Transgenic pigs are required for biomedical and regenerative medicine research due to their anatomical and physiological similarities to humans. Because the efficiency rate of producing transgenic animals is very low, oocytes with high developmental competence are needed to produce transgenic pigs. Thus, additional studies will be necessary to achieve a better understanding of the molecular mechanisms that govern the meiotic process underlying the development of oocytes, to yield more efficient methods of oocyte maturation. The present study was the first to demonstrate the distinct activities of two signaling pathways, PI3K/AKT and MAPK, between class I and II COCs in the pig after 20 h during IVM. It was shown that modulation of these pathways resulted in lower developmental competence in class II COCs compared to class I COCs. In particular, activation of the PI3K/AKT pathway was critical for oocyte maturation, while the MAPK/ERK pathway negatively regulated meiotic progression by impeding the AKT cascade. Additionally, EGF was identified as a positive regulator of oocyte competence in class II COCs following AKT activation, which suggests that the regulation of signaling pathways such as MAPK/ERK and PI3K/AKT influences the behavior of porcine oocytes.

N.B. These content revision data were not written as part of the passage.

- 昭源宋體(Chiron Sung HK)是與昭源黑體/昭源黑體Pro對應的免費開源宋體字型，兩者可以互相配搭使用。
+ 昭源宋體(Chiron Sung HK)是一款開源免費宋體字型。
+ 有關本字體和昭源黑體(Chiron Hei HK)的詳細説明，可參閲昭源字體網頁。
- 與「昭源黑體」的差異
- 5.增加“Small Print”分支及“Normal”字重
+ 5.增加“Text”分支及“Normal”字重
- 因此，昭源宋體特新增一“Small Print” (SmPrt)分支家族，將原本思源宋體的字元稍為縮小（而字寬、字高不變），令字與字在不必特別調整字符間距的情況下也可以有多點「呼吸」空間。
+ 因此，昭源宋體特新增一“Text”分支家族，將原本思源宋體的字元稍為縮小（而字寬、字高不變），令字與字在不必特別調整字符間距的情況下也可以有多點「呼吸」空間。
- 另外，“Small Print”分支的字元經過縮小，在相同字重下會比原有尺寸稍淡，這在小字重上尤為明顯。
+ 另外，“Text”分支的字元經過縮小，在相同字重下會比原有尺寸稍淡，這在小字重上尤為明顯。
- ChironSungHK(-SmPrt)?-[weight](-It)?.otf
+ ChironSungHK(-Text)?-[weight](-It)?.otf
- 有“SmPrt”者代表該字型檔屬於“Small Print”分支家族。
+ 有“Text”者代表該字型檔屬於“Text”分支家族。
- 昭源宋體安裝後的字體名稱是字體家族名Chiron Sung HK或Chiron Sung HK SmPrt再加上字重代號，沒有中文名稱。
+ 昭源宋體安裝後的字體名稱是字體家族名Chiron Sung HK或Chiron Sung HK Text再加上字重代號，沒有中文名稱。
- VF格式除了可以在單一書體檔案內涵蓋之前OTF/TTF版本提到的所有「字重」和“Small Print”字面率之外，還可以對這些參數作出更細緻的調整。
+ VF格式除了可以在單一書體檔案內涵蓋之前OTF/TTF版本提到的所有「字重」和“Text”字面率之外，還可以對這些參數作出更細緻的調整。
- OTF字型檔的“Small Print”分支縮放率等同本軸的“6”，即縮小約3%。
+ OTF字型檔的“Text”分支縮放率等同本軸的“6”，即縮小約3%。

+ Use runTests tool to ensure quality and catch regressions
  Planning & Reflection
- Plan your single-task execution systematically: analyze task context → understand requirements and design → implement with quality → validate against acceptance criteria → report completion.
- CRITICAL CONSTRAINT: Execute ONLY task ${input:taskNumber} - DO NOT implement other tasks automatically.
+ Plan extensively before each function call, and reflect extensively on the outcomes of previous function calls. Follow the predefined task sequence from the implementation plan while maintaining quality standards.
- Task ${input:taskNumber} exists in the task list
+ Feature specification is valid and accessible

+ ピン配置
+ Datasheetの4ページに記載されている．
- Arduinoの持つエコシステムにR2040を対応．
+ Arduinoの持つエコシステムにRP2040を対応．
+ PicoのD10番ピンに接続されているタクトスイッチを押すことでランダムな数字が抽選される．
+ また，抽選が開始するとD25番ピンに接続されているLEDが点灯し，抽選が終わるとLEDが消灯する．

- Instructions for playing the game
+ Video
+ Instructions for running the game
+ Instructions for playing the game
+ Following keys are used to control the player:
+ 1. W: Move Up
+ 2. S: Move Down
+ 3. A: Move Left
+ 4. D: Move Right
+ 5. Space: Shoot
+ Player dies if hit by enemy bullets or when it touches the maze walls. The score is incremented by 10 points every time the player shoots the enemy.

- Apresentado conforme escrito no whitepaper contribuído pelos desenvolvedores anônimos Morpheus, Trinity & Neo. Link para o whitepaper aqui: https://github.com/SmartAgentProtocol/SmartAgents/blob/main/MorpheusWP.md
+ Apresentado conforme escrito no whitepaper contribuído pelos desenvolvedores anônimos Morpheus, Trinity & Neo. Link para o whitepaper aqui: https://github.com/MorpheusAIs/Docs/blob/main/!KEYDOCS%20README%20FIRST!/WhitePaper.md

Therefore, the present results will further current understanding of the molecular mechanisms underlying the meiotic process in the pig oocyte. To determine the developmental capacity of COCs, porcine COCs were classified according to the number of cumulus cell layers and were cultured in IVM medium. In a previous study, most COCs obtained from ovaries consisted of less than two layers of cumulus cells, and the proportion of COCs with five or more layers of cumulus cells was below 10% . The present study identified distinct types of developmental competence and kinase activity between oocytes derived from class I and class II COCs, and also provided possible novel methods for increasing the competence of oocytes and early embryonic development via the regulation of signaling pathways.